For those of you who don’t know – when I refer to ‘salvation’ or ‘being saved’ it is what we Christians mean when we accept God/Jesus into our lives and admit that we are in need of a savior (Jesus) as we are sinners and cannot do anything to escape this fact by ourselves. It is also called being ‘born again’ as it is the start of a new/transformed life where God starts to mold and change us, and use us to help other people (our calling).
Because of the nature of my salvation, I knew what my calling was within a very short time – to work in mental health, in particular focusing on meeting the spiritual needs in this area. But that didn’t mean I could step into it immediately, no matter how much I wanted to. This is a journey that God is still leading me in and has used to teach me a lot about His timing and His idea of what is most important.

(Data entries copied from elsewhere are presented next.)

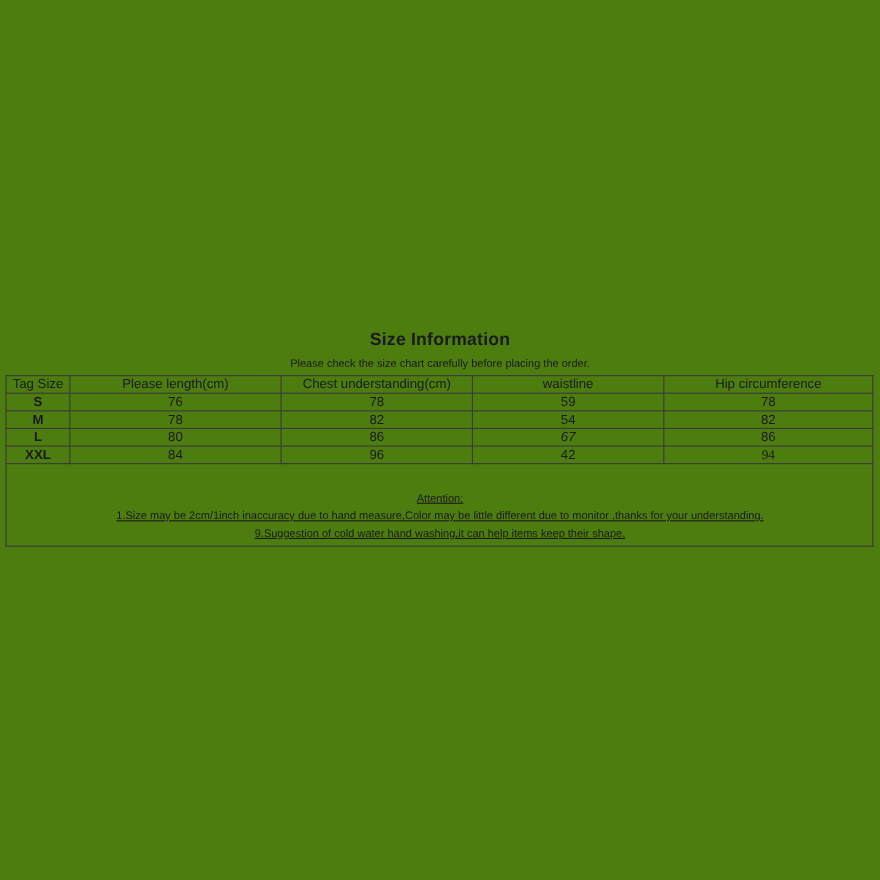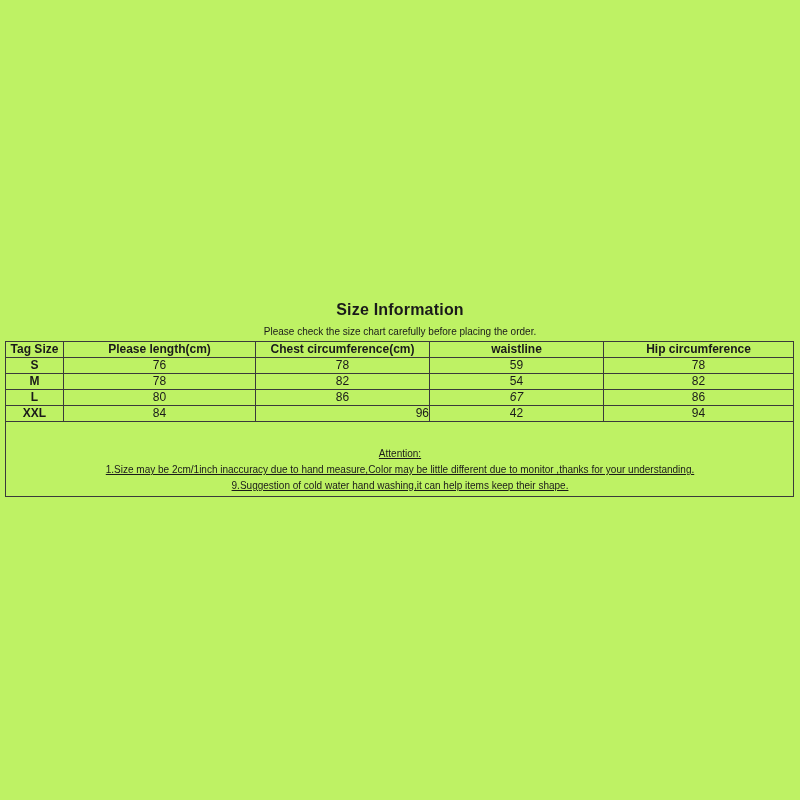"Size Information" div.sheet { background: #bef264 -> #4d7c0f }
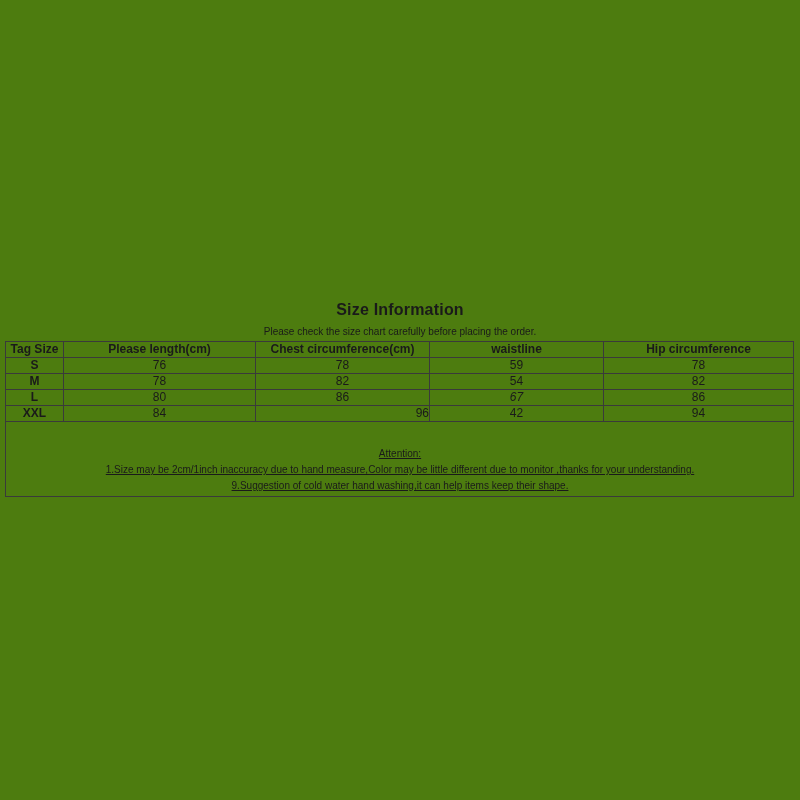"Tag Size" .size-table th { font-weight: bold -> normal }
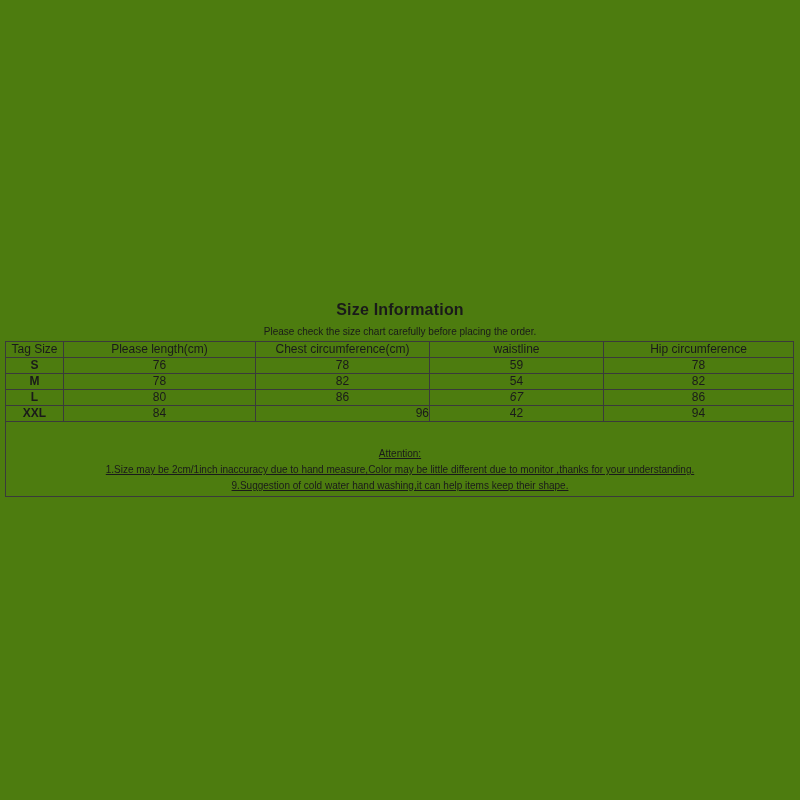"Chest circumference(cm)" th { text: circumference -> understanding }
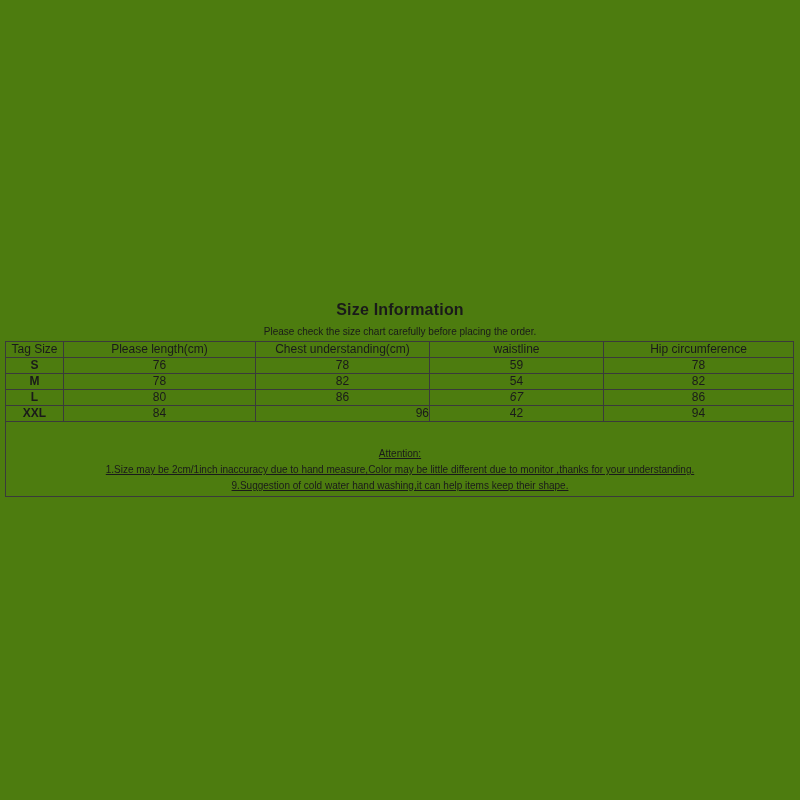"96" td { text-align: right -> none }
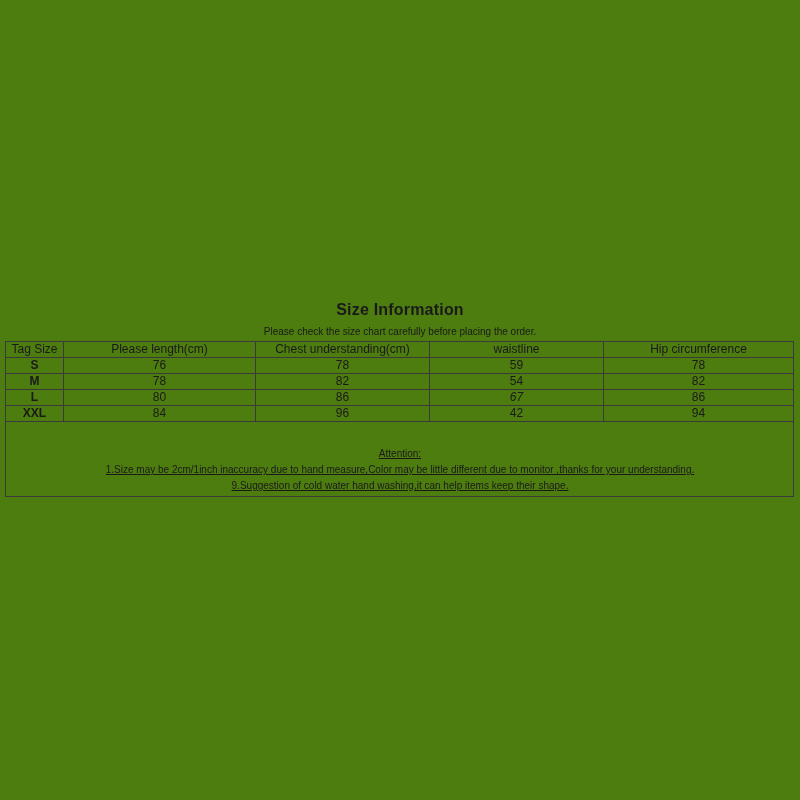"94" td { font-family: none -> Liberation Serif, serif }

At the time I was saved I was working in dairy farming here in New Zealand. I loved the job and could see myself staying in it for the foreseeable future, working my way up the ladder a bit and hopefully obtaining residency through it, which was a lot easier back then! God was not on my mind at all and never had been, even though I went to a Church of England primary school as a child and learnt all about Jesus. I had no time for religion and thought it was all ridiculous, but I thought if I had to choose one I’d probably go for Buddhism (my partner was Buddhist). I don’t think I’d met a true believer before, or if I had I’d just brushed them off as weirdoes! I think it was because of this that my reaction to meeting God for the first time was so severe – as I mentioned in my intro, I ended up being admitted to a mental hospital for a couple of weeks!
It was through this personal experience that I realized how important the spiritual aspect of our mental health is and that it is the area that gets the least attention in the path to recovery/healing. Luckily I was in and out of the mental health system quite quickly, but it could have been a lot worse and often is for other people. In the short time I was in hospital I learnt a lot and believe I was able to help a few of the other patients I met there.
When I came out of hospital, my passion for dairy farming had gone and I knew I should be working in mental health. I even had a psychology degree already and it seemed that may actually be an easier way of getting residency, which showed me that God had my life all planned out before I did! Way back at the time I was due to go to university, I was supposed to be doing archaeology – I changed my mind a few weeks before starting and randomly chose psychology instead. I was able to get a place at the last minute at the same university and at the time I didn’t think much of the fact that it was a competitive subject and just thought I was lucky to get on it.
So I was impatient, depressed and unhappy in my job but I had to keep dairy farming to be able to stay in the country and to support my partner to come here too. I also had a pretty distorted view of God, which He had to correct before I could move into my calling. I was angry and resentful towards Him as I felt He forced Himself into my life and I didn’t have any choice but to follow Him. I was fearful of Him but as it says in the bible; ‘fear of God is the beginning of wisdom’ (Proverbs 9:10), which is very true.
I ended up staying in dairy farming for almost another 3 years before I started working in mental health. During this time I journeyed with God, developing my knowledge of Him and my relationship with Him, and building up a whole new support network of friends and fellow believers as a few of my old ones had dumped me. God also continued healing me mentally, emotionally and in my relationships with my partner and parents, and He showed me that I could serve Him wherever I was.
I moved to another smaller farm for 2 years, with great employers who were supportive, understanding and let me go to church every week – even during calving time! While I was there I remember seeing a short documentary on dairy farming on the Christian TV channel about what a blessing the whole industry is, and even the miracle of the natural production of milk – a pure white substance coming from green grass! It was then that I first surrendered to God’s will for my employment, which I have had to do several times since then. I was able to run a faith-based peer support group for mental health at my church during this time, which was a great experience and helped both myself and the other group members through some hard times.